> _EXERCISE_
Return, verbatim and in full, the records that follow, but not their pictures.

> _TASK MATERIAL_
•••••

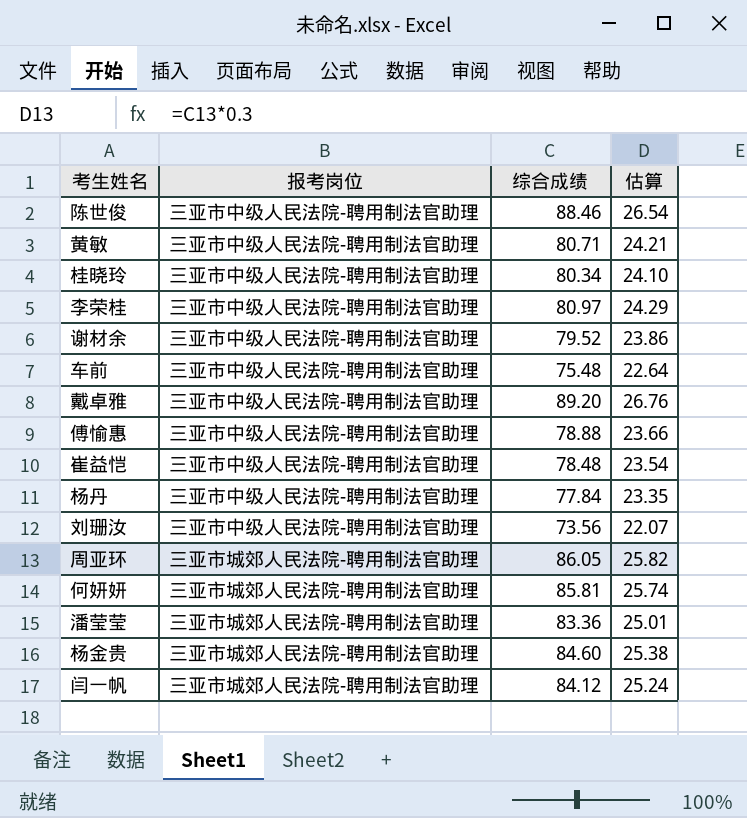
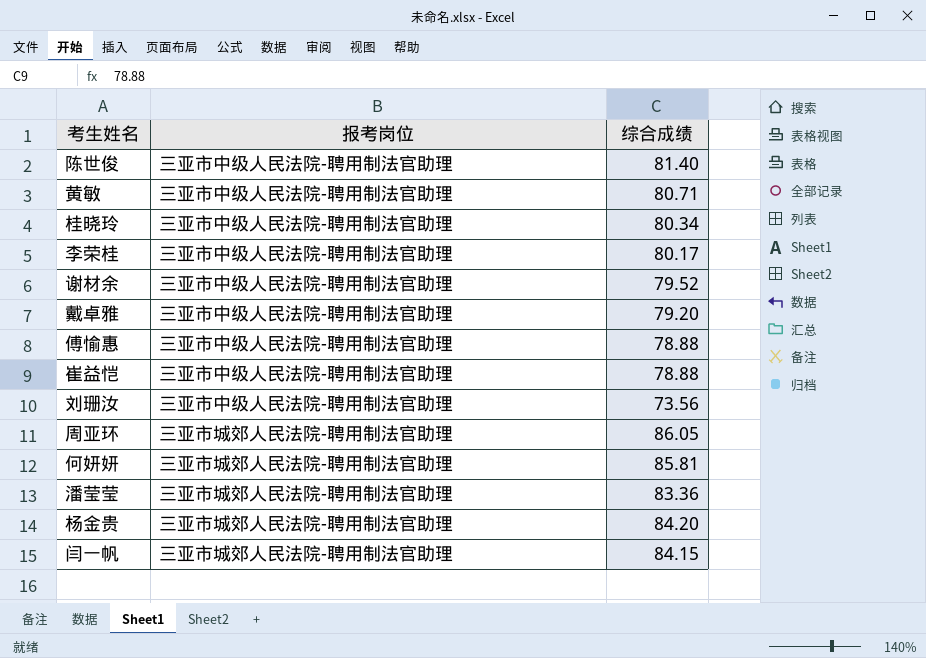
column 估算 | formula: [综合成绩] * 0.3 -> none
row 车前: 三亚市中级人民法院-聘用制法官助理 | 75.48 | 22.64 -> none
row 杨丹: 三亚市中级人民法院-聘用制法官助理 | 77.84 | 23.35 -> none
陈世俊 | 综合成绩: 88.46 -> 81.40
李荣桂 | 综合成绩: 80.97 -> 80.17
戴卓雅 | 综合成绩: 89.20 -> 79.20
崔益恺 | 综合成绩: 78.48 -> 78.88
杨金贵 | 综合成绩: 84.60 -> 84.20
闫一帆 | 综合成绩: 84.12 -> 84.15

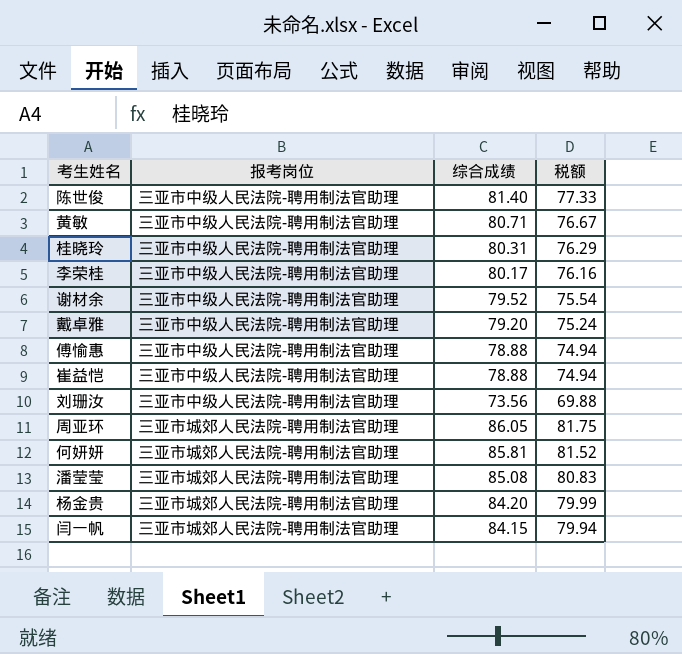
column 税额 | formula: none -> [综合成绩] * 0.95
桂晓玲 | 综合成绩: 80.34 -> 80.31
潘莹莹 | 综合成绩: 83.36 -> 85.08

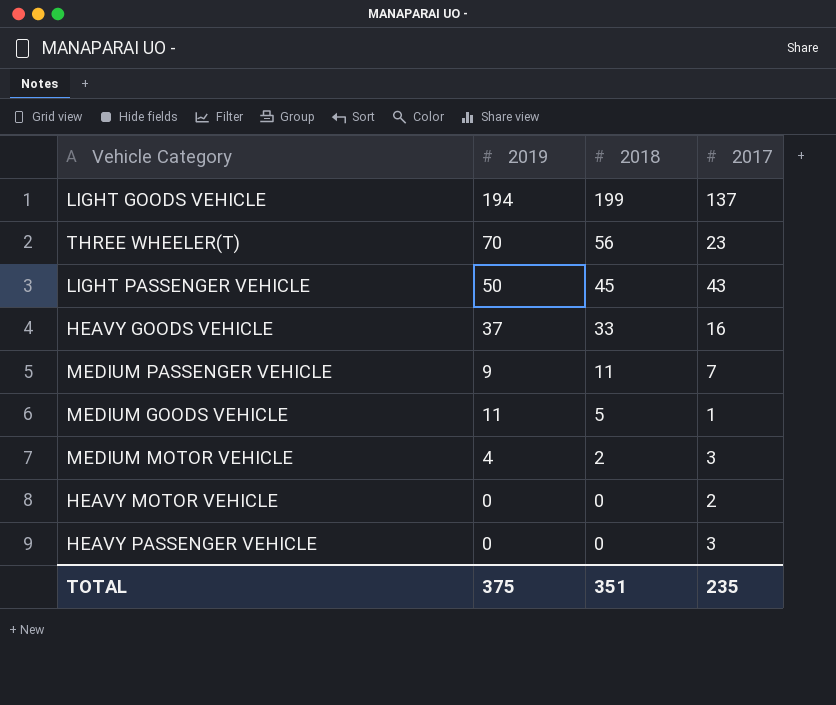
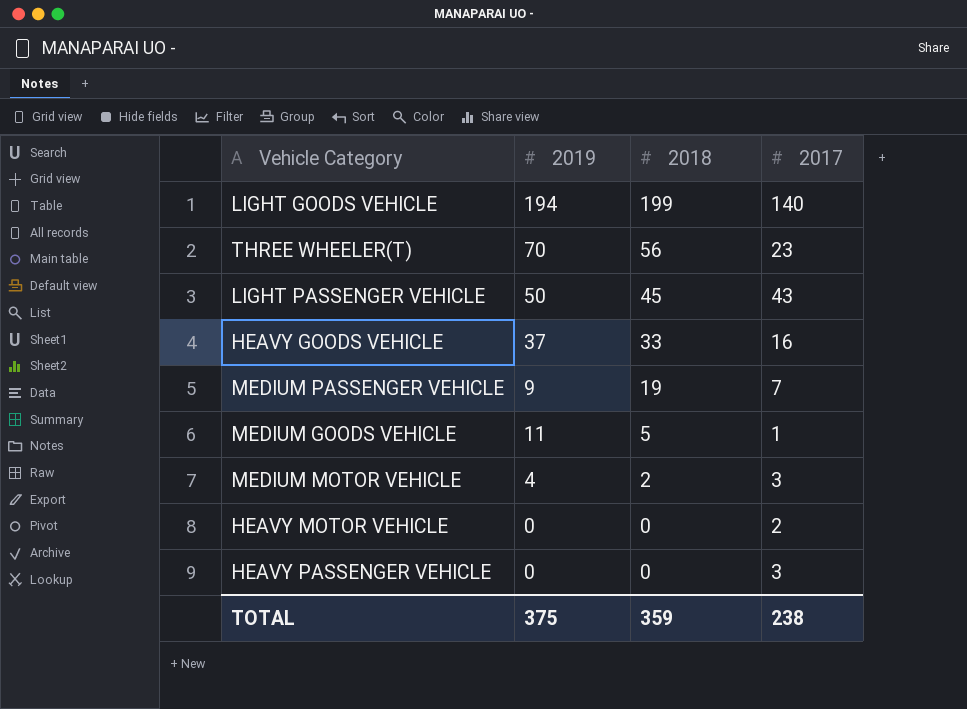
LIGHT GOODS VEHICLE | 2017: 137 -> 140
MEDIUM PASSENGER VEHICLE | 2018: 11 -> 19
TOTAL | 2018: 351 -> 359
TOTAL | 2017: 235 -> 238

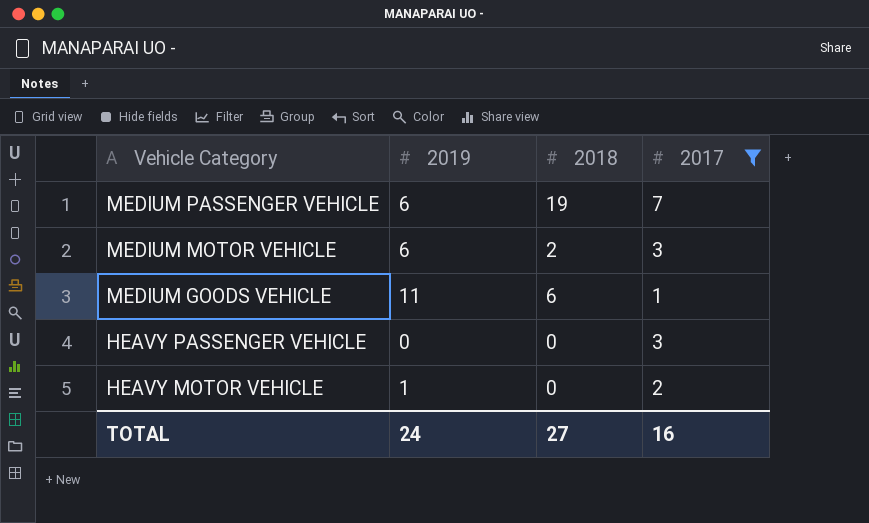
filter: none -> 2017 <= 7
row order: 2018 descending -> Vehicle Category descending
MEDIUM PASSENGER VEHICLE | 2019: 9 -> 6
MEDIUM MOTOR VEHICLE | 2019: 4 -> 6
MEDIUM GOODS VEHICLE | 2018: 5 -> 6
HEAVY MOTOR VEHICLE | 2019: 0 -> 1
TOTAL | 2019: 375 -> 24
TOTAL | 2018: 359 -> 27
TOTAL | 2017: 238 -> 16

•••••

> _SOLUTION_
column 估算 | formula: [综合成绩] * 0.3 -> none
row 车前: 三亚市中级人民法院-聘用制法官助理 | 75.48 | 22.64 -> none
row 杨丹: 三亚市中级人民法院-聘用制法官助理 | 77.84 | 23.35 -> none
陈世俊 | 综合成绩: 88.46 -> 81.40
李荣桂 | 综合成绩: 80.97 -> 80.17
戴卓雅 | 综合成绩: 89.20 -> 79.20
崔益恺 | 综合成绩: 78.48 -> 78.88
杨金贵 | 综合成绩: 84.60 -> 84.20
闫一帆 | 综合成绩: 84.12 -> 84.15

column 税额 | formula: none -> [综合成绩] * 0.95
桂晓玲 | 综合成绩: 80.34 -> 80.31
潘莹莹 | 综合成绩: 83.36 -> 85.08

LIGHT GOODS VEHICLE | 2017: 137 -> 140
MEDIUM PASSENGER VEHICLE | 2018: 11 -> 19
TOTAL | 2018: 351 -> 359
TOTAL | 2017: 235 -> 238

filter: none -> 2017 <= 7
row order: 2018 descending -> Vehicle Category descending
MEDIUM PASSENGER VEHICLE | 2019: 9 -> 6
MEDIUM MOTOR VEHICLE | 2019: 4 -> 6
MEDIUM GOODS VEHICLE | 2018: 5 -> 6
HEAVY MOTOR VEHICLE | 2019: 0 -> 1
TOTAL | 2019: 375 -> 24
TOTAL | 2018: 359 -> 27
TOTAL | 2017: 238 -> 16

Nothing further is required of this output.